Sat 25 Jun 2016
Movie Review: STOP ME BEFORE I KILL! (1960).
Posted by Steve under Crime Films , Reviews[3] Comments
STOP ME BEFORE I KILL! Falcon/Hammer Films, UK, 1960, as The Full Treatment. Columbia Pictures, US, 1961. Claude Dauphin, Diane Cilento, Ronald Lewis, Françoise Rosay. Screenplay: Val Guest and Ronald Scott Thorn, based on the latter’s novel The Full Treatment. Director: Val Guest.
There is a quite a bit that may be of interest to regular readers of this blog in this film, recently released as one of a box set of non-horror Hammer films. The cinematography by Gilbert Taylor is clear and crisp, in stunning black-and-white, and the performances by all are as top notch as the script will allow them to be, especially that of leading lady Diane Cilento.
She plays the wife of a race car driver (Alan Colby, played by Ronald Lewis) who was in an auto accident on an ordinary highway while the two of them were on their honeymoon together. He’s recovered but is having (apparently) trouble in bed with her. While in France, then back to England, they call on the services of a psychiatrist named Prade (Claude Dauphin).
The problem is more than a mere sexual dysfunction, however, and here’s where that rather title of the film comes in. What Colby also has to fight is a compulsion to kill his wife, mostly by strangulation, either manually or with whatever wire in the kitchen is handy. They also live in an apartment with, for no other apparent reason, a set of old surgical tools.
Commenters on IMDb, some of them, have complained about the length of the movie, and suggest that it should have been shorter in order to maintain the level of suspense the producer and director of the film intended it to have. They, the commenters, are right, but the US version, the one I’ve just watched, is already missing 15 minutes from its original two hour length in the UK.
And what’s worse, one key scene is missing, one referred to later as the shower scene, in which (apparently) the newly married couple try to make love, and can’t. The next scene, also crucial to the movie, takes place at a dinner party being held by Prade, where Colby takes serious offense at several of Prade’s jabbing and jesting remarks.
Strangely, though, a scene in which Diane Cilento’s character is seen swimming in the nude is left intact, but filmed discreetly at a distance so as not to bother (?) the censors.
But the major problem is that, even by cutting the film (or script) down to size, there is no real suspense. Everything is well foreshadowed in advance (is that redundant?), and the viewer’s only obligation is to fit all the pieces together as they occur into the ending that is already well established ahead of time.
June 25th, 2016 at 10:07 pm
In many ways, the (SPOILER ALERT) villain of the movie, as portrayed by Claude Dauphin, is a much richer and more compelling character than that of the film’s protagonist
June 26th, 2016 at 1:41 am
Just a note, but at the time Cilento was still Mrs. Sean Connery so this was likely filmed while he was still doing DR.NO.
The book by Ronald Scott Thorn, and the one that follows it, are both much more concerned and interested in the psychology of the thing than just a suspense novel, and since Thorn co wrote the screenplay I’m sure he tried to get that into it. They are very much along the line of a Winston Graham novel.
I enjoyed both books though in both cases how it was going to work out was fairly obvious once the main idea was laid out.

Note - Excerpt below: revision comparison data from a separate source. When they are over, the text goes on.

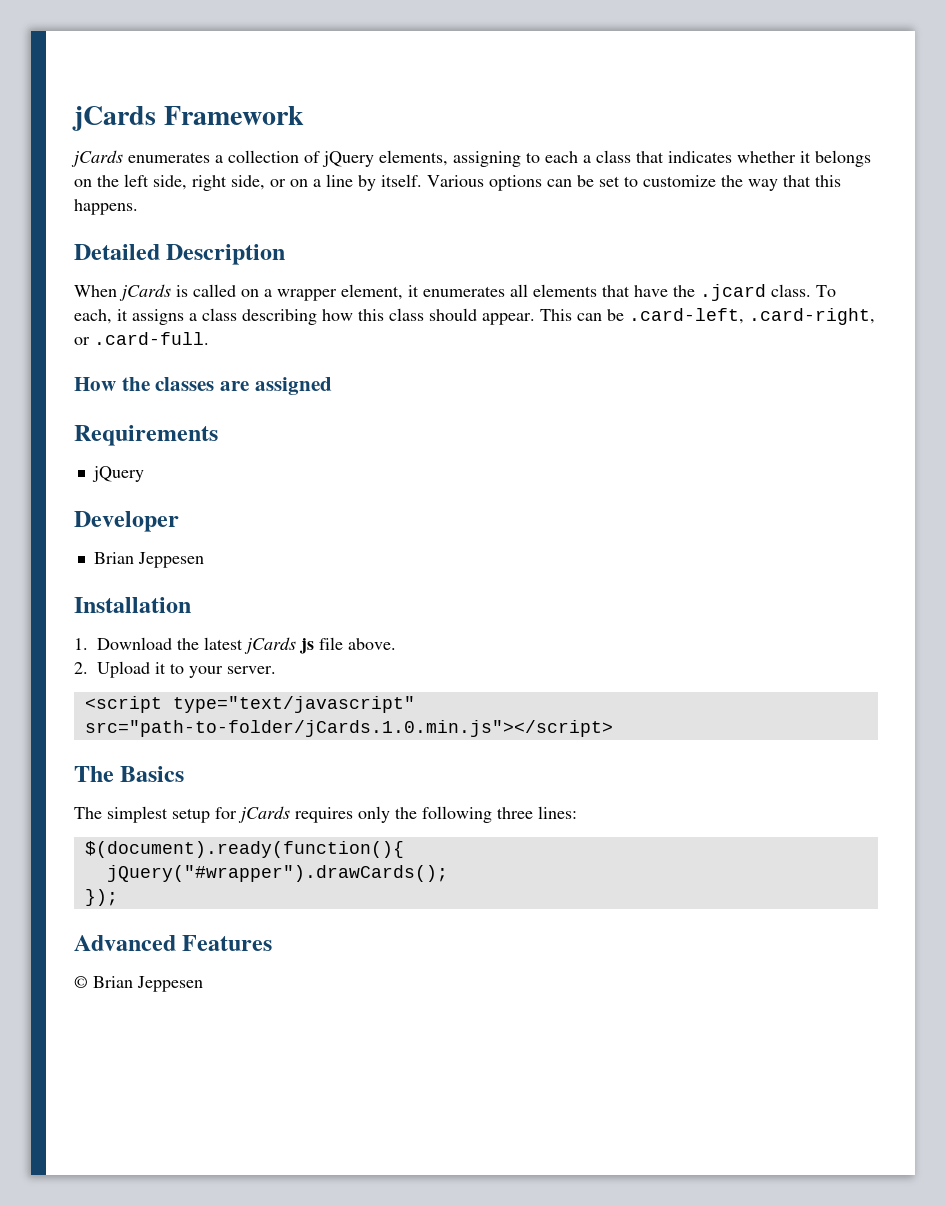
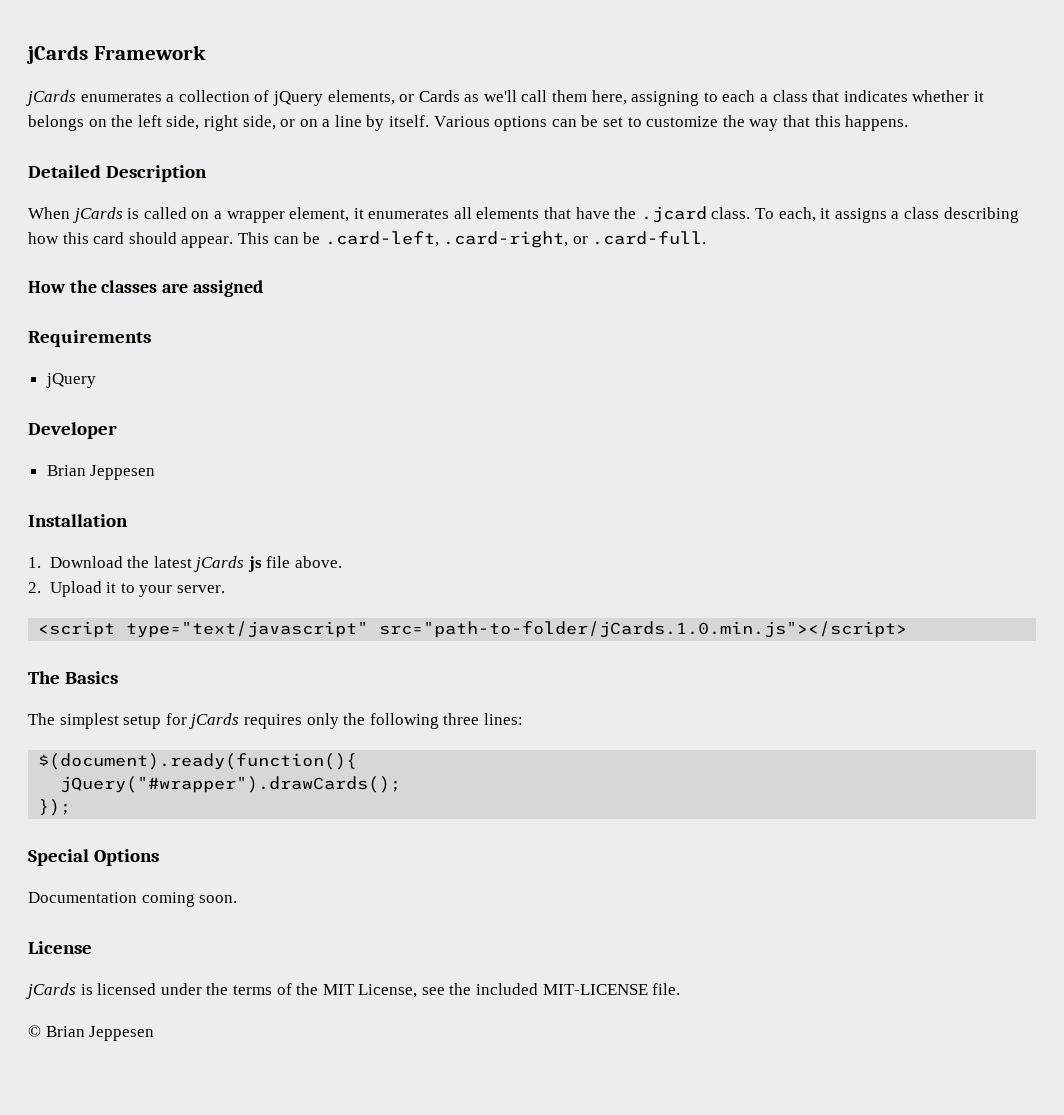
(448, 158) none -> [399,90,627,105] or Cards as we'll call them here,
[389,308,424,321] class -> [93,232,125,244] card
[74,935,273,951] Advanced Features -> [28,849,160,866] [28,892,238,907] [28,941,92,954] [26,983,681,999] Special Options // Documentation coming soon. // License // jCards is licensed under the terms of the MIT License, see the included MIT-LICENSE file.

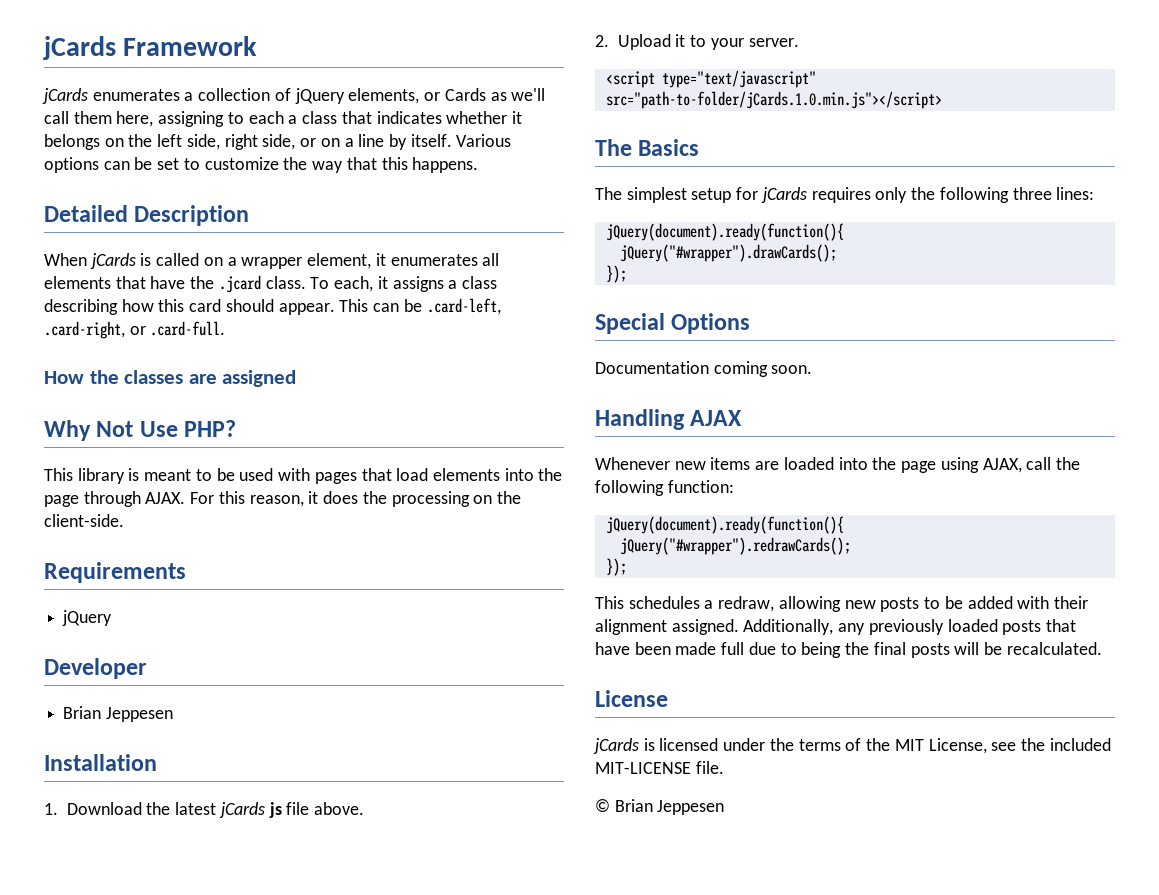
(263, 288) none -> [44,420,237,441] [44,468,563,484] [44,491,521,507] [44,514,124,527] // Why Not Use PHP? // This library is meant to be used with pages that load elements into the page through AJAX. For this reason, it does the processing on the client-side.
[38,753,358,770] $(document).ready(function(){ -> [605,223,844,241] jQuery(document).ready(function(){
(238, 899) none -> [595,409,743,430] [595,457,1080,473] [595,480,734,496] [605,516,844,534] [619,537,851,555] [605,558,627,576] [595,596,1088,612] [595,619,1077,635] [595,642,1102,658] // Handling AJAX // Whenever new items are loaded into the page using AJAX, call the following function: // jQuery(document).ready(function(){ // jQuery("#wrapper").redrawCards(); // }); // This schedules a redraw, allowing new posts to be added with their alignment assigned. Additionally, any previously loaded posts that have been made full due to being the final posts will be recalculated.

Part of the problem is that Lewis, while a good enough leading man, isn’t quite up to this (Guest used him more effectively in JIGSAW a year after this)kind of role. In the hands of Michael Craig, Kiernon Moore, or another British leading man of the period it all might have been worked a bit better. As is Cilento and the estimable Dauphin both tend to act him off the screen even though he should have all the best material.
I suspect the longer running time would be more palatable in the hands of an actor with more screen presence than Lewis.
June 27th, 2016 at 12:00 am
I wrote this review back in April of last year. It’s been in the hopper ever since. I remember Diane Cilento, as I predicted I would in my first paragraph, but Jon and David, both of you are right. I could picture Dauphin perfectly in the role as soon as I started to post the review. Ronald Lewis I didn’t remember at all, not until I started looking for images to add.